→ **Requirement**: Every entry below needs to be printed again exactly, with its pictures left out.

--- Records for the task ---

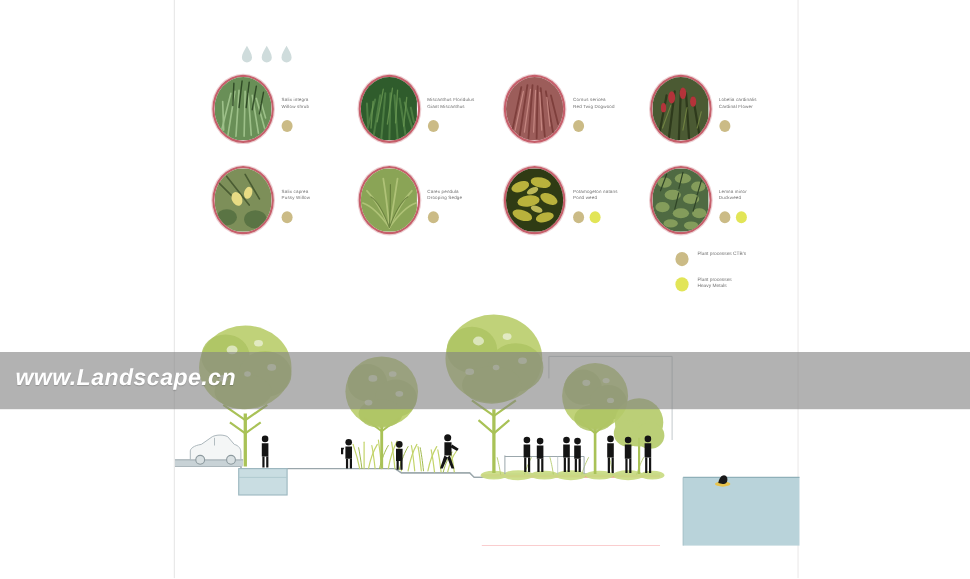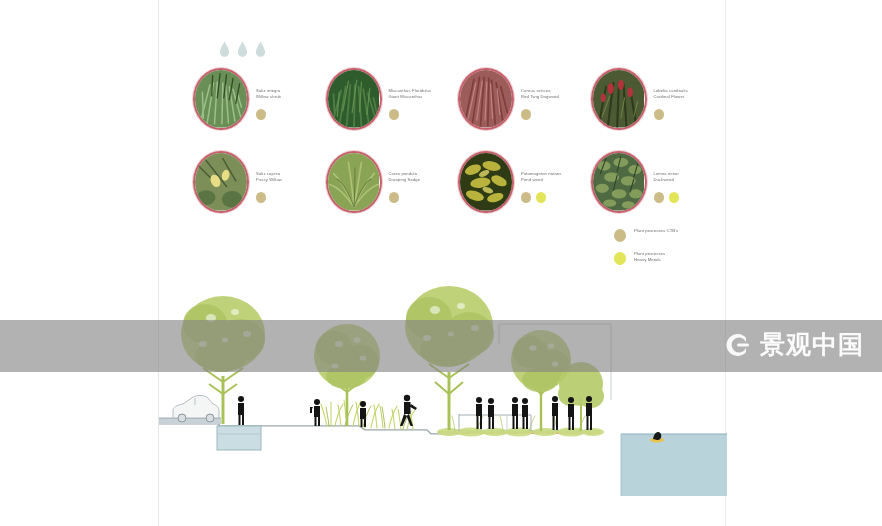--- a/index.html
+++ b/index.html
@@ -731,27 +731,21 @@
           <path d="M427.5 168 h2 v14 h-2 z"></path>
             <path d="M431 168 h2 v14 h-2 z"></path>
         </g>
       </g>
 
     </svg>
   </div>
 
   <div id="wm-band"></div>
 
-
-  <div id="wm-logo">
-    <svg id="wm-logo-mark" viewBox="0 0 30 30">
-      <path d="M23 8 A11 11 0 1 0 23 22 L23 18 A7.5 7.5 0 1 1 23 12 Z" fill="#ffffff" opacity=".92"></path>
-      <rect x="14" y="13.5" width="12" height="3" rx="1.5" fill="#ffffff" opacity=".92"></rect>
-    </svg>
-    <span id="wm-logo-text">景观中国</span>
-  </div>
+  <div id="wm-url">www.Landscape.cn</div>
+
 
   <div id="zone-label">
     <div class="l1">ZONE THREE</div>
     <div class="l2">0-12" OF STANDING WATER</div>
   </div>
 
 </div>
 
 </body></html>

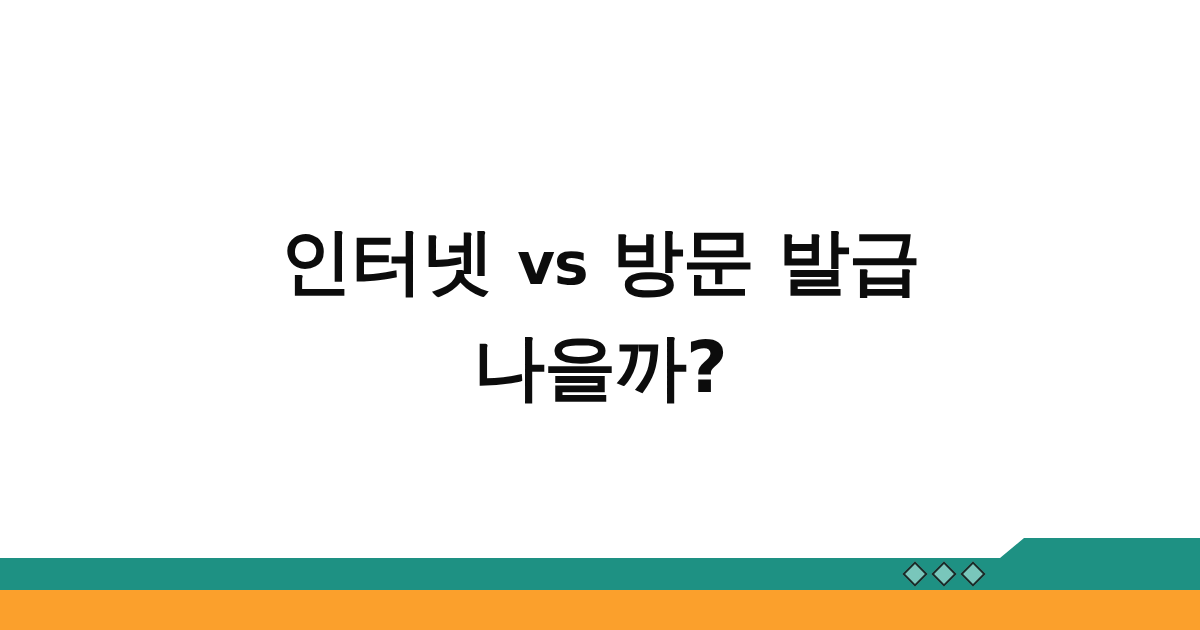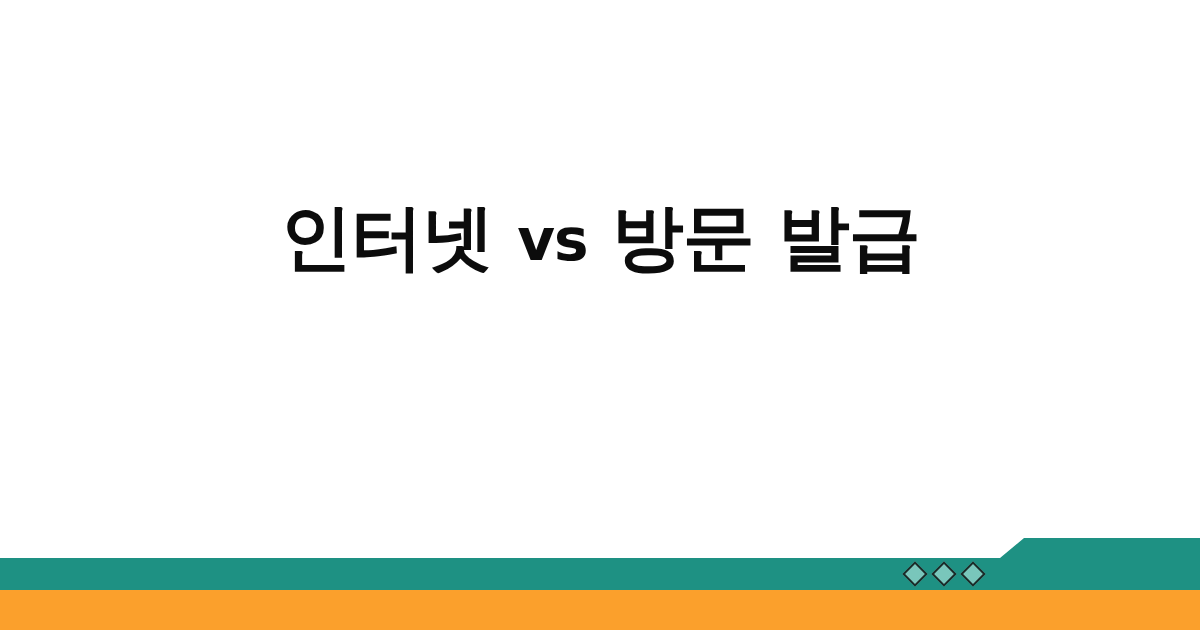--- a/index.html
+++ b/index.html
@@ -30,20 +30,21 @@
   .title-line {
     display: block;
     color: #0c0c0c;
     font-family: "DejaVu Sans", "Liberation Sans", sans-serif;
     font-weight: 700;
     font-size: 72px;
     letter-spacing: -1px;
     height: 82px;
     line-height: 82px;
     white-space: nowrap;
+    margin-top: 24px;
   }
 
   .title-line .latin {
     font-size: 58px;
     letter-spacing: -1px;
     vertical-align: 2px;
   }
 
   
   #band-teal {
@@ -96,20 +97,21 @@
 </head>
 <body>
 
 <div id="canvas">
 
   <div id="title-block">
 
     <span class="title-line"><span>인터넷 </span><span class="latin">vs</span><span> 방문 발급</span></span>
 
 
+    <span class="title-line">나을까?</span>
 
   </div>
 
   <div id="band-teal"></div>
 
   <div id="diamond-group">
     <span class="diamond"></span>
     <span class="diamond"></span>
     <span class="diamond"></span>
   </div>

---

→ **Exercise solution**:
--- a/index.html
+++ b/index.html
@@ -731,27 +731,21 @@
           <path d="M427.5 168 h2 v14 h-2 z"></path>
             <path d="M431 168 h2 v14 h-2 z"></path>
         </g>
       </g>
 
     </svg>
   </div>
 
   <div id="wm-band"></div>
 
-
-  <div id="wm-logo">
-    <svg id="wm-logo-mark" viewBox="0 0 30 30">
-      <path d="M23 8 A11 11 0 1 0 23 22 L23 18 A7.5 7.5 0 1 1 23 12 Z" fill="#ffffff" opacity=".92"></path>
-      <rect x="14" y="13.5" width="12" height="3" rx="1.5" fill="#ffffff" opacity=".92"></rect>
-    </svg>
-    <span id="wm-logo-text">景观中国</span>
-  </div>
+  <div id="wm-url">www.Landscape.cn</div>
+
 
   <div id="zone-label">
     <div class="l1">ZONE THREE</div>
     <div class="l2">0-12" OF STANDING WATER</div>
   </div>
 
 </div>
 
 </body></html>

--- a/index.html
+++ b/index.html
@@ -30,20 +30,21 @@
   .title-line {
     display: block;
     color: #0c0c0c;
     font-family: "DejaVu Sans", "Liberation Sans", sans-serif;
     font-weight: 700;
     font-size: 72px;
     letter-spacing: -1px;
     height: 82px;
     line-height: 82px;
     white-space: nowrap;
+    margin-top: 24px;
   }
 
   .title-line .latin {
     font-size: 58px;
     letter-spacing: -1px;
     vertical-align: 2px;
   }
 
   
   #band-teal {
@@ -96,20 +97,21 @@
 </head>
 <body>
 
 <div id="canvas">
 
   <div id="title-block">
 
     <span class="title-line"><span>인터넷 </span><span class="latin">vs</span><span> 방문 발급</span></span>
 
 
+    <span class="title-line">나을까?</span>
 
   </div>
 
   <div id="band-teal"></div>
 
   <div id="diamond-group">
     <span class="diamond"></span>
     <span class="diamond"></span>
     <span class="diamond"></span>
   </div>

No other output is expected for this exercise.